<<<<

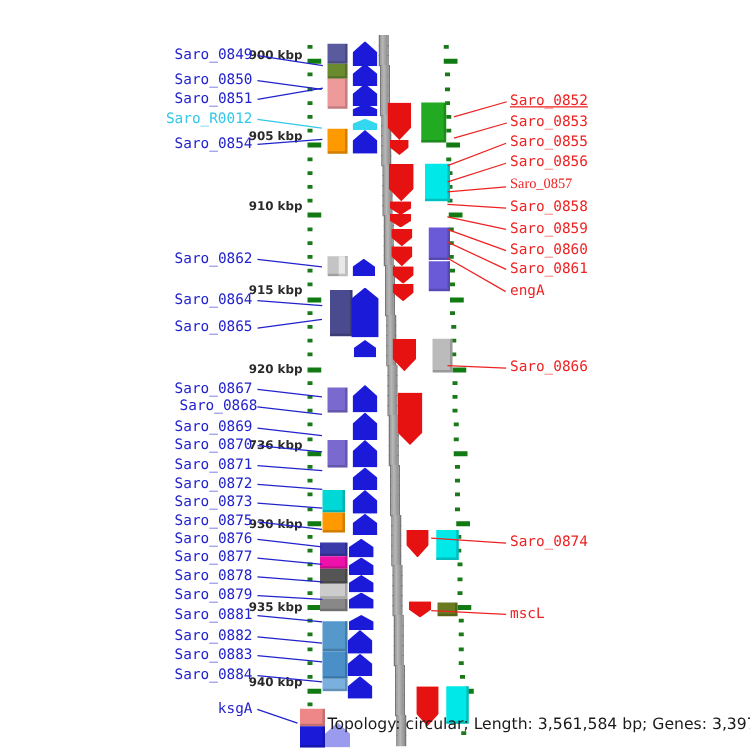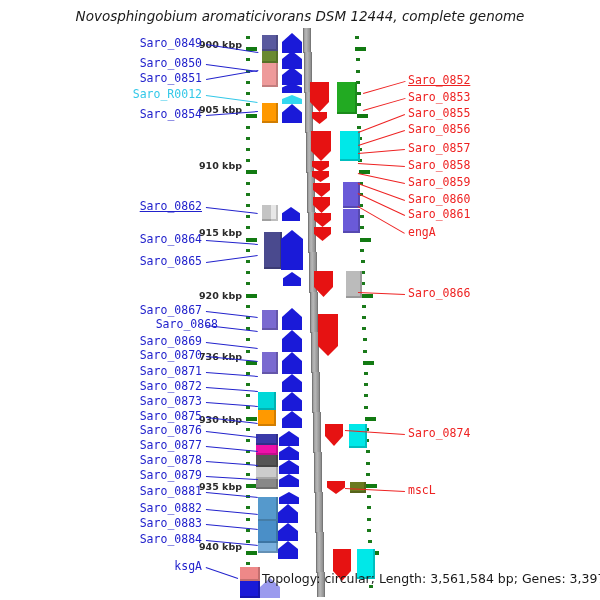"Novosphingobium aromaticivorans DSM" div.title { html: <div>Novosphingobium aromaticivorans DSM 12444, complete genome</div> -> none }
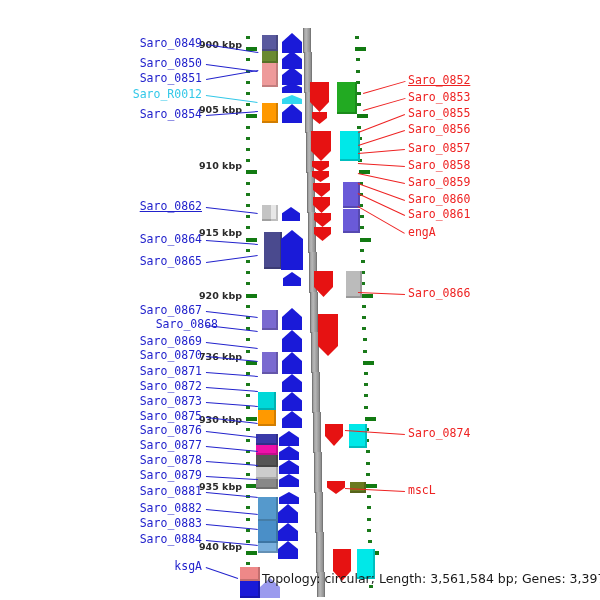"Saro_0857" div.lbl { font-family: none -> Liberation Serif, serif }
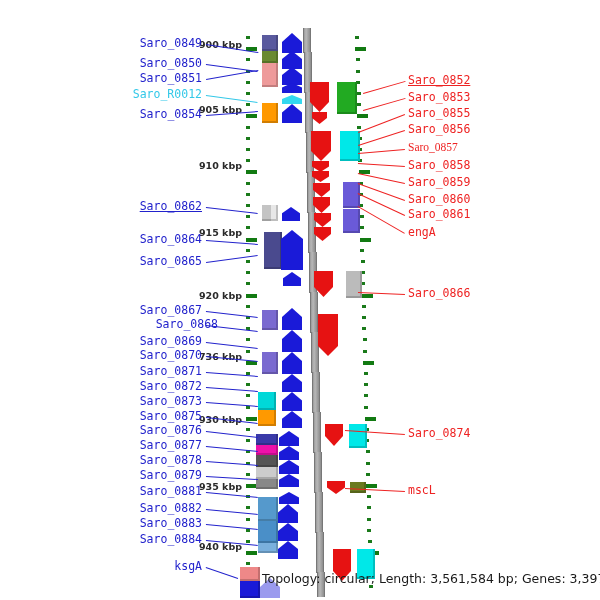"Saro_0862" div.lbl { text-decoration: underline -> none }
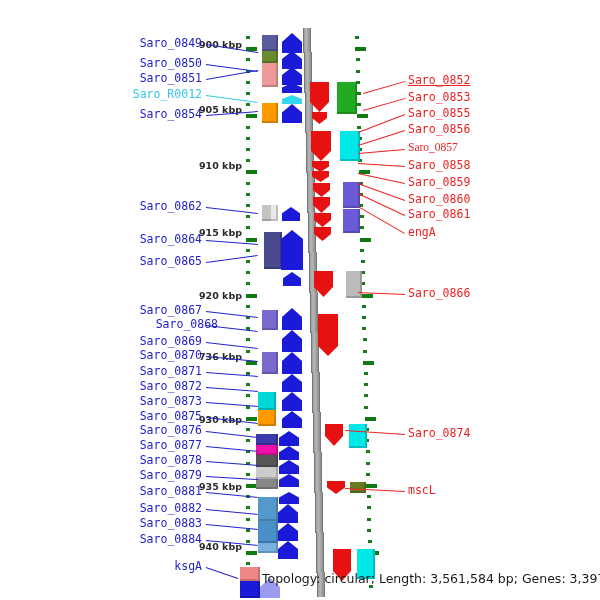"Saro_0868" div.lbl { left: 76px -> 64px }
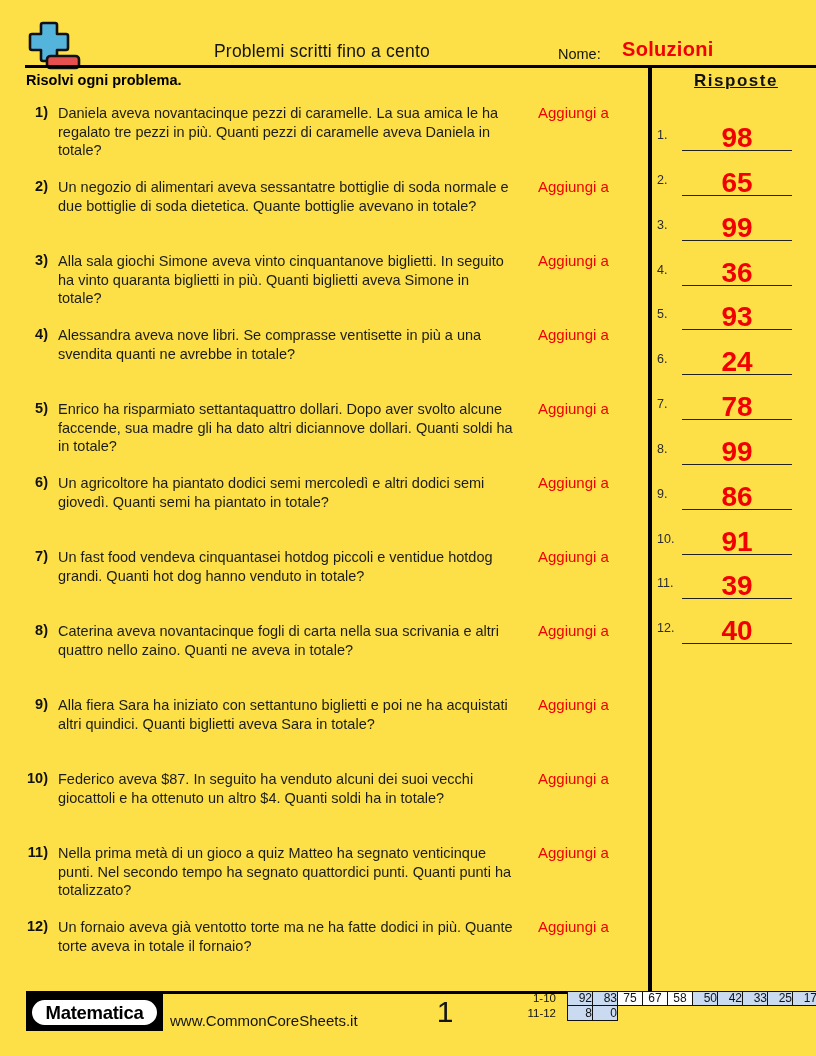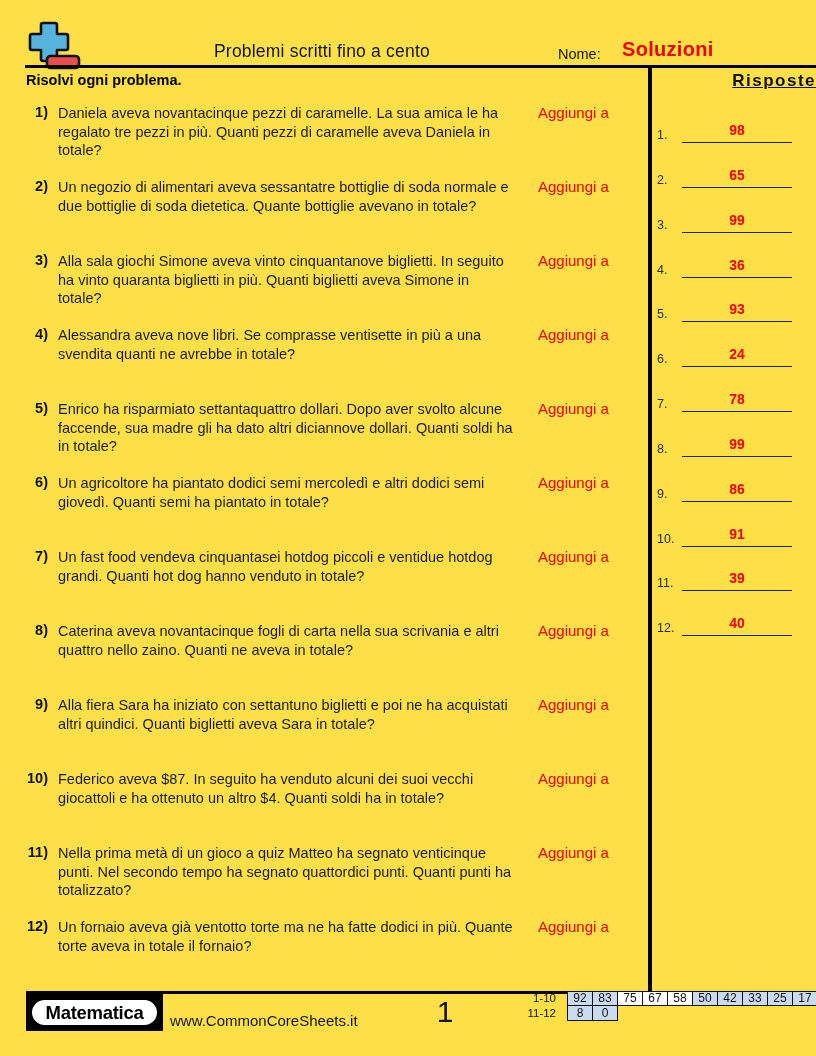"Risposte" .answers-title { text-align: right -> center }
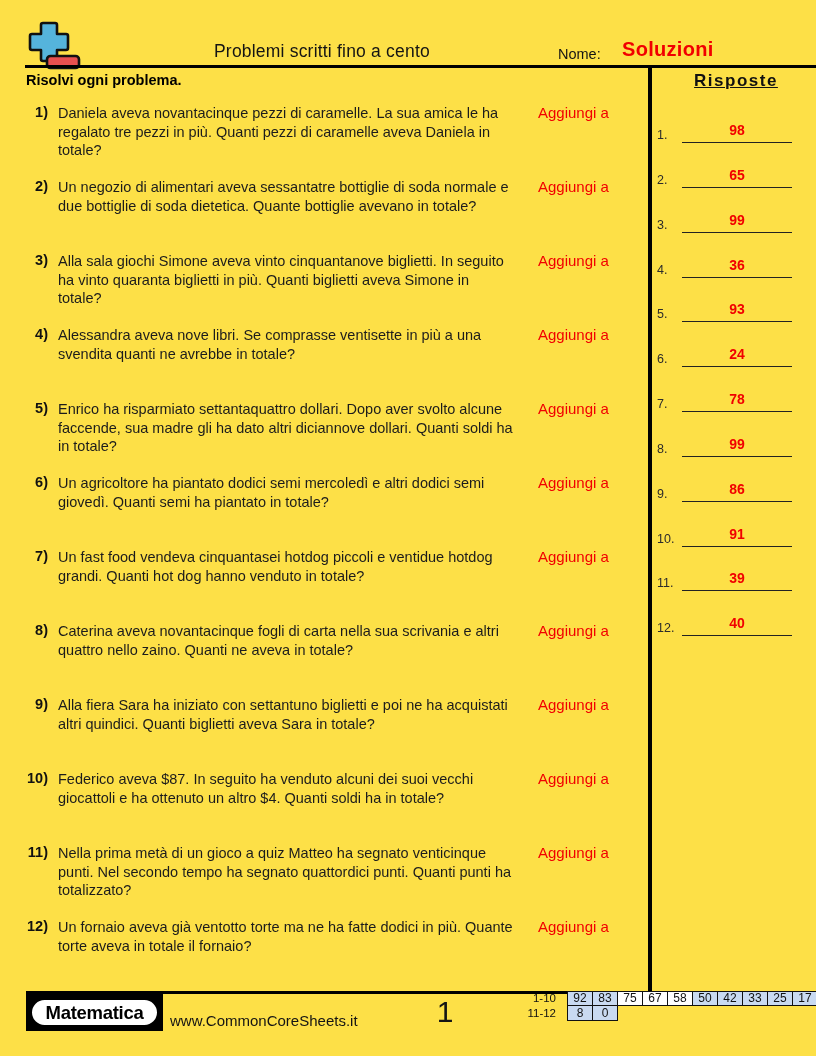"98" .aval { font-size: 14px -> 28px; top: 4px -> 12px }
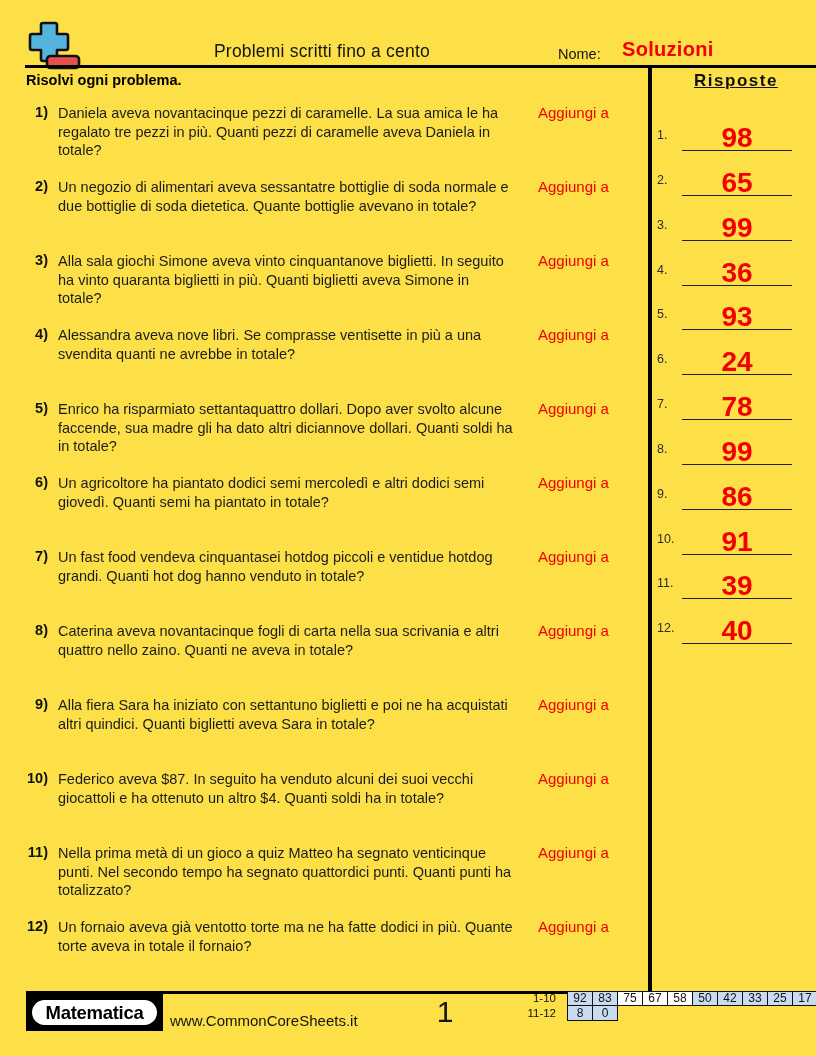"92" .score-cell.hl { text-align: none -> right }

>>>>

## [Exercise]
The reply should hold every record, unchanged, and no pictures.

## [Solved exercise]
"Novosphingobium aromaticivorans DSM" div.title { html: <div>Novosphingobium aromaticivorans DSM 12444, complete genome</div> -> none }
"Saro_0857" div.lbl { font-family: none -> Liberation Serif, serif }
"Saro_0862" div.lbl { text-decoration: underline -> none }
"Saro_0868" div.lbl { left: 76px -> 64px }
"Risposte" .answers-title { text-align: right -> center }
"98" .aval { font-size: 14px -> 28px; top: 4px -> 12px }
"92" .score-cell.hl { text-align: none -> right }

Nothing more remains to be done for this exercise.